**Listed records**
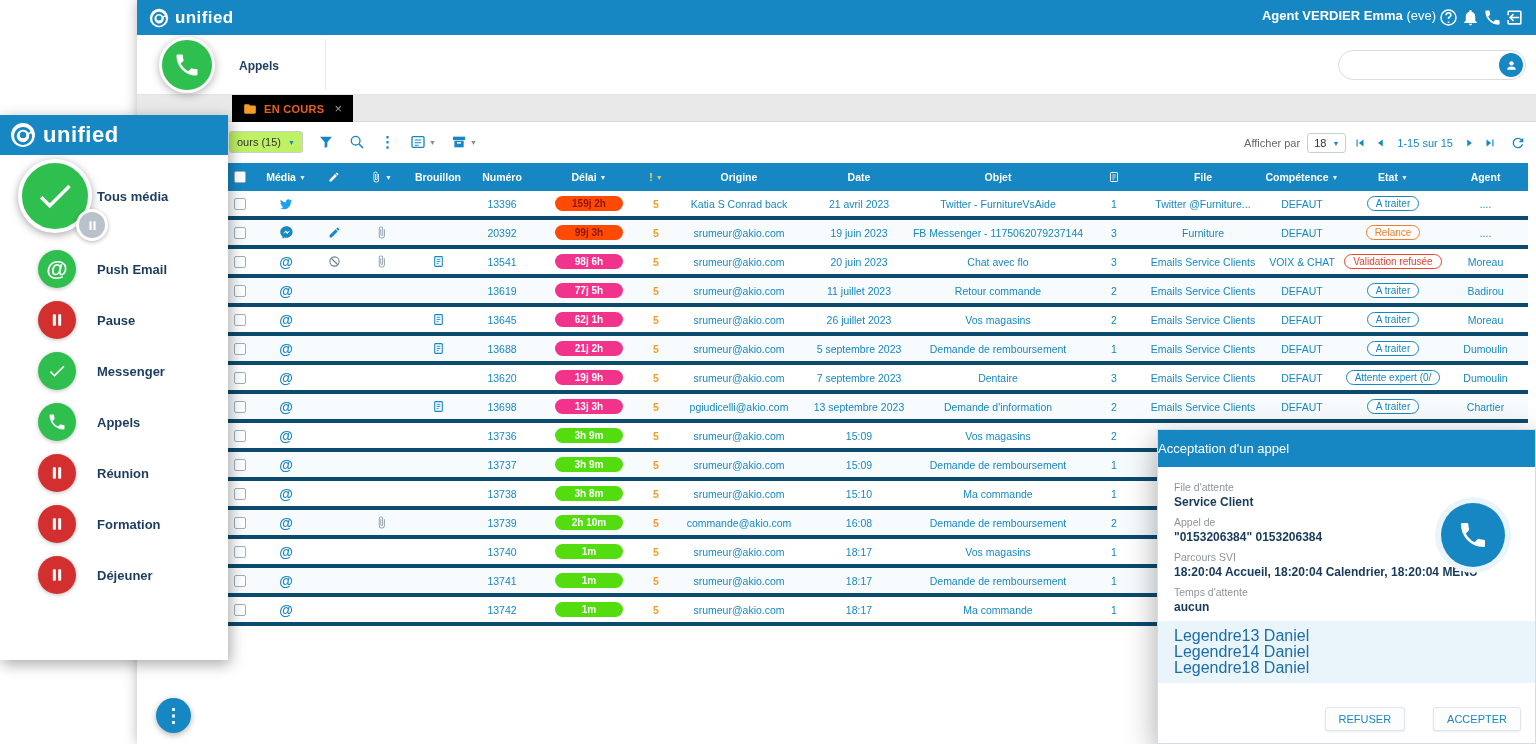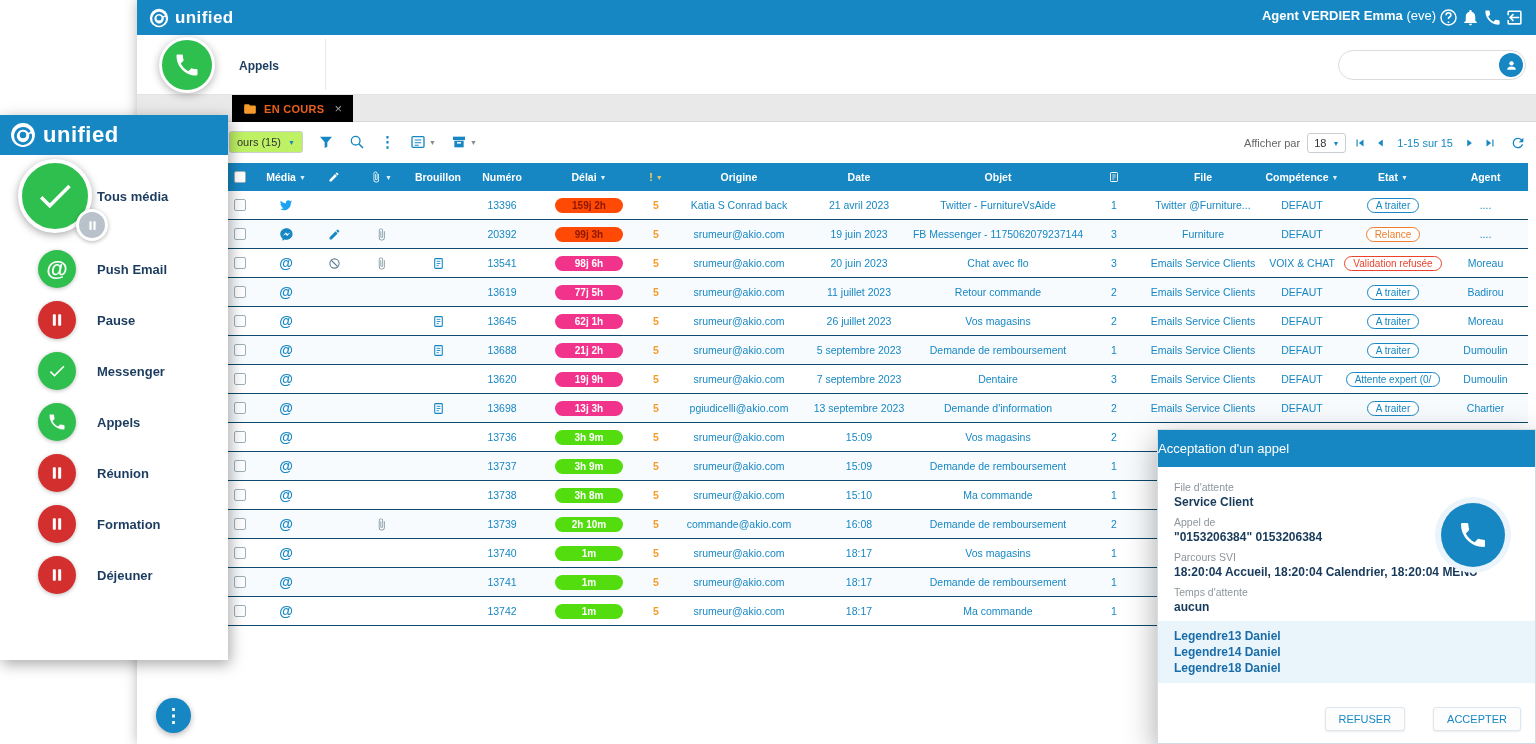--- a/index.html
+++ b/index.html
@@ -56,7 +56,7 @@
   .th.prio-h{color:#ffd257}
   .hcaret{font-size:7px;opacity:.85}
   .hic{width:12px;height:12px;color:#fff}
-  .trow{height:29px;border-bottom:1px solid #0c4a6e;background:#fff;cursor:pointer}
+  .trow{height:29px;border-bottom:4px solid #0c4a6e;background:#fff;cursor:pointer}
   .trow.alt{background:#f7fbfe}
   .td{display:flex;align-items:center;justify-content:center;font-size:10.5px;color:#1787c3;white-space:nowrap;overflow:hidden;padding:0 2px}
   .cbx{width:12px;height:12px;border:1px solid #9db0bc;border-radius:2px;background:#fff;display:inline-block;cursor:pointer}

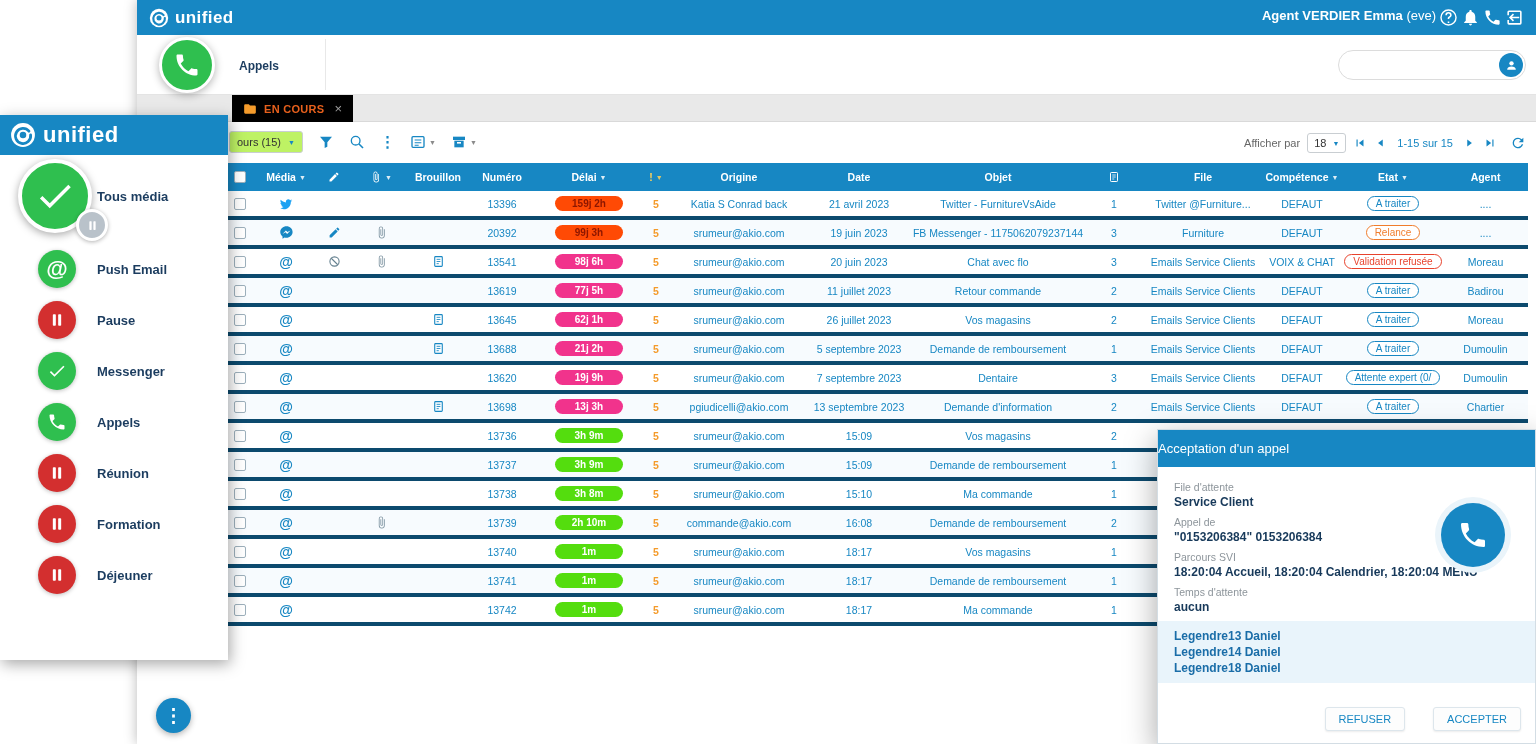--- a/index.html
+++ b/index.html
@@ -107,7 +107,7 @@
   .modal-phone{position:absolute;right:30px;top:36px;width:64px;height:64px;border-radius:50%;background:#1787c3;display:flex;align-items:center;justify-content:center;color:#fff;box-shadow:0 0 0 6px #eaf4fa}
   .modal-phone .i{width:32px;height:32px}
   .agent-list{margin:3px -16px 0;background:#e9f4fb;padding:7px 16px}
-  .agent-line{font-size:12px;font-weight:bold;color:#1a6da8;line-height:16px;cursor:pointer}
+  .agent-line{font-size:16px;font-weight:normal;color:#1a6da8;line-height:16px;cursor:pointer}
   .modal-footer{position:absolute;right:14px;bottom:12px;display:flex;gap:28px}
   .mbtn{background:#fdfdfd;border:1px solid #dde6ec;border-radius:3px;color:#1787c3;font-size:11px;padding:5px 13px;cursor:pointer;font-family:"Liberation Sans",sans-serif;box-shadow:0 1px 2px rgba(0,0,0,.08)}
 </style>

**Task item**
Report the number of lines in the entries above that include the word "phone" and add nothing to it.

**Answer area**
2